** YOUR INSTRUCTIONS **
Would you copy all lines in the data that contain the word "Hacky"?

** GIVEN RECORDS **
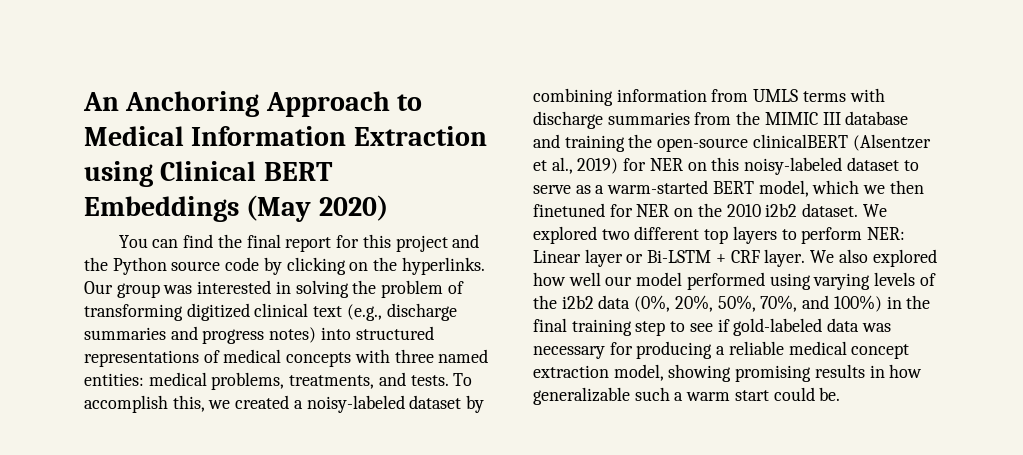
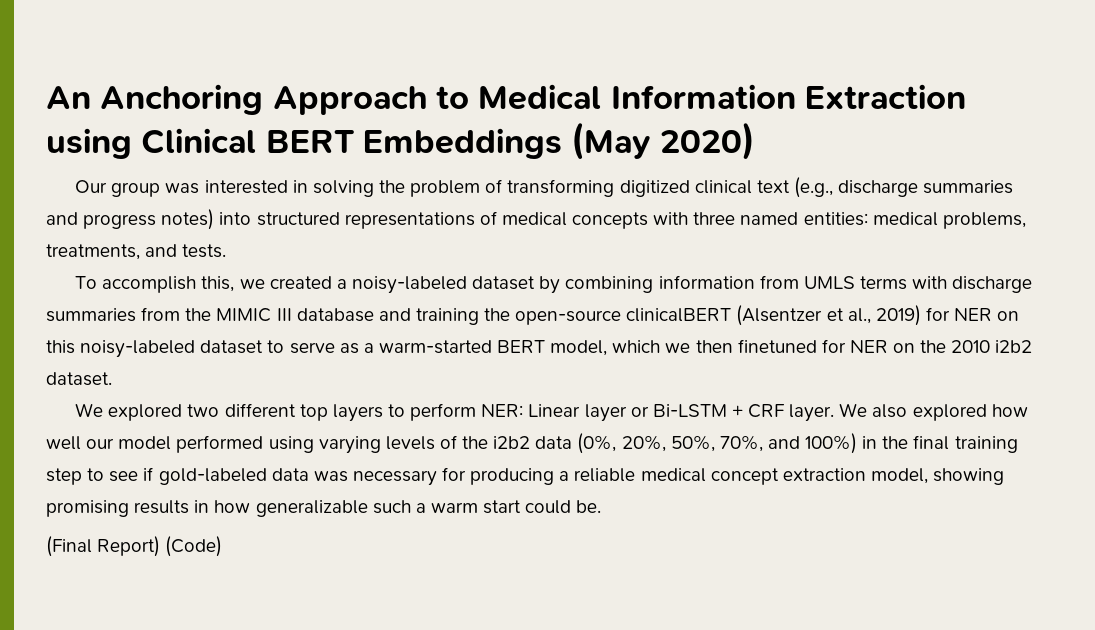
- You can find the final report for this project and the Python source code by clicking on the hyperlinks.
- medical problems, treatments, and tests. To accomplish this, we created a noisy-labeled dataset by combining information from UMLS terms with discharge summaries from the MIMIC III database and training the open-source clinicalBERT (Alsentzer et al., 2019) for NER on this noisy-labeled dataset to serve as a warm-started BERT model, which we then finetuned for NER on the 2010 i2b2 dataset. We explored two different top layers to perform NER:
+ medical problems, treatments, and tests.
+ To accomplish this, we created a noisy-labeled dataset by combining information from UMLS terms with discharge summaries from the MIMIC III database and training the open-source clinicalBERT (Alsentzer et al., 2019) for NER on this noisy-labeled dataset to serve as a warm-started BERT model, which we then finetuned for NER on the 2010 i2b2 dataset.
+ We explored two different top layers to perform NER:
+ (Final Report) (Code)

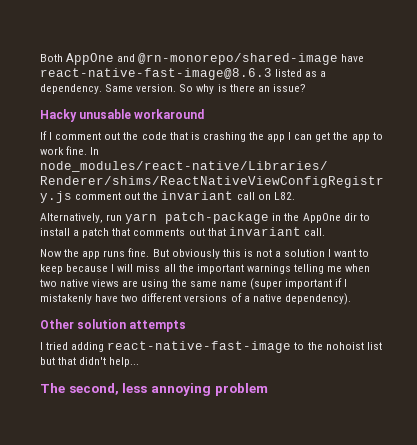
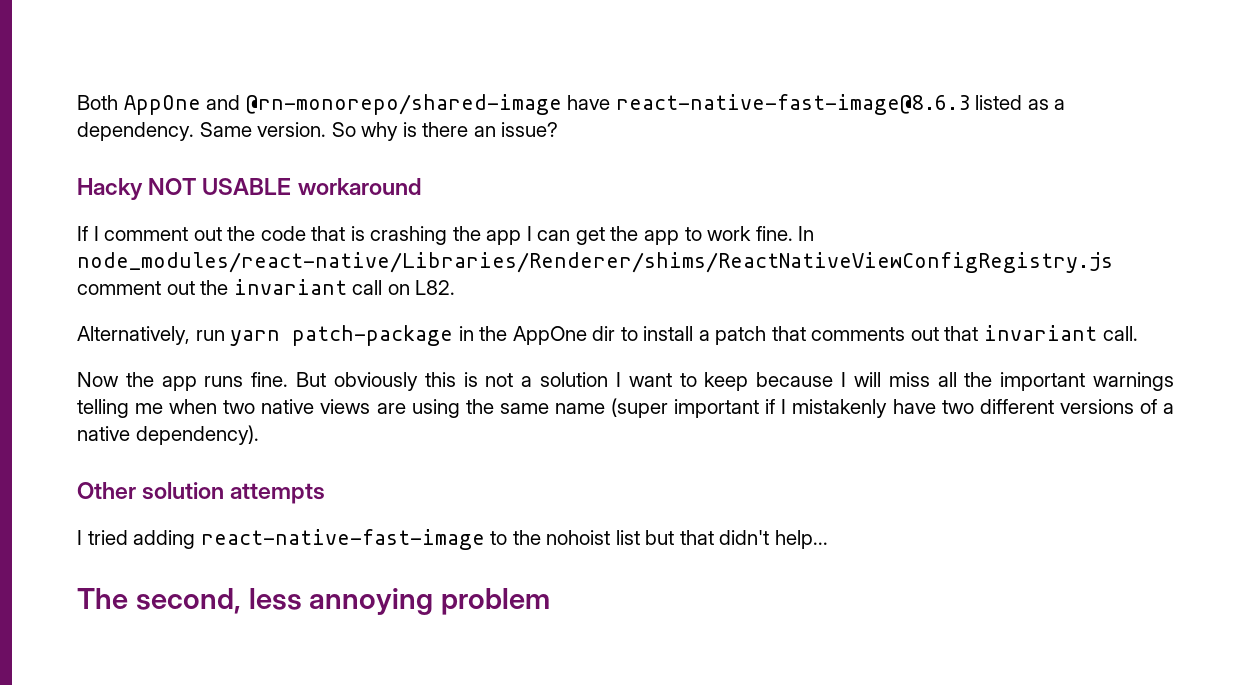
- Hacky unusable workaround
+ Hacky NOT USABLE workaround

** OUTPUT FOR THIS TASK **
- Hacky unusable workaround
+ Hacky NOT USABLE workaround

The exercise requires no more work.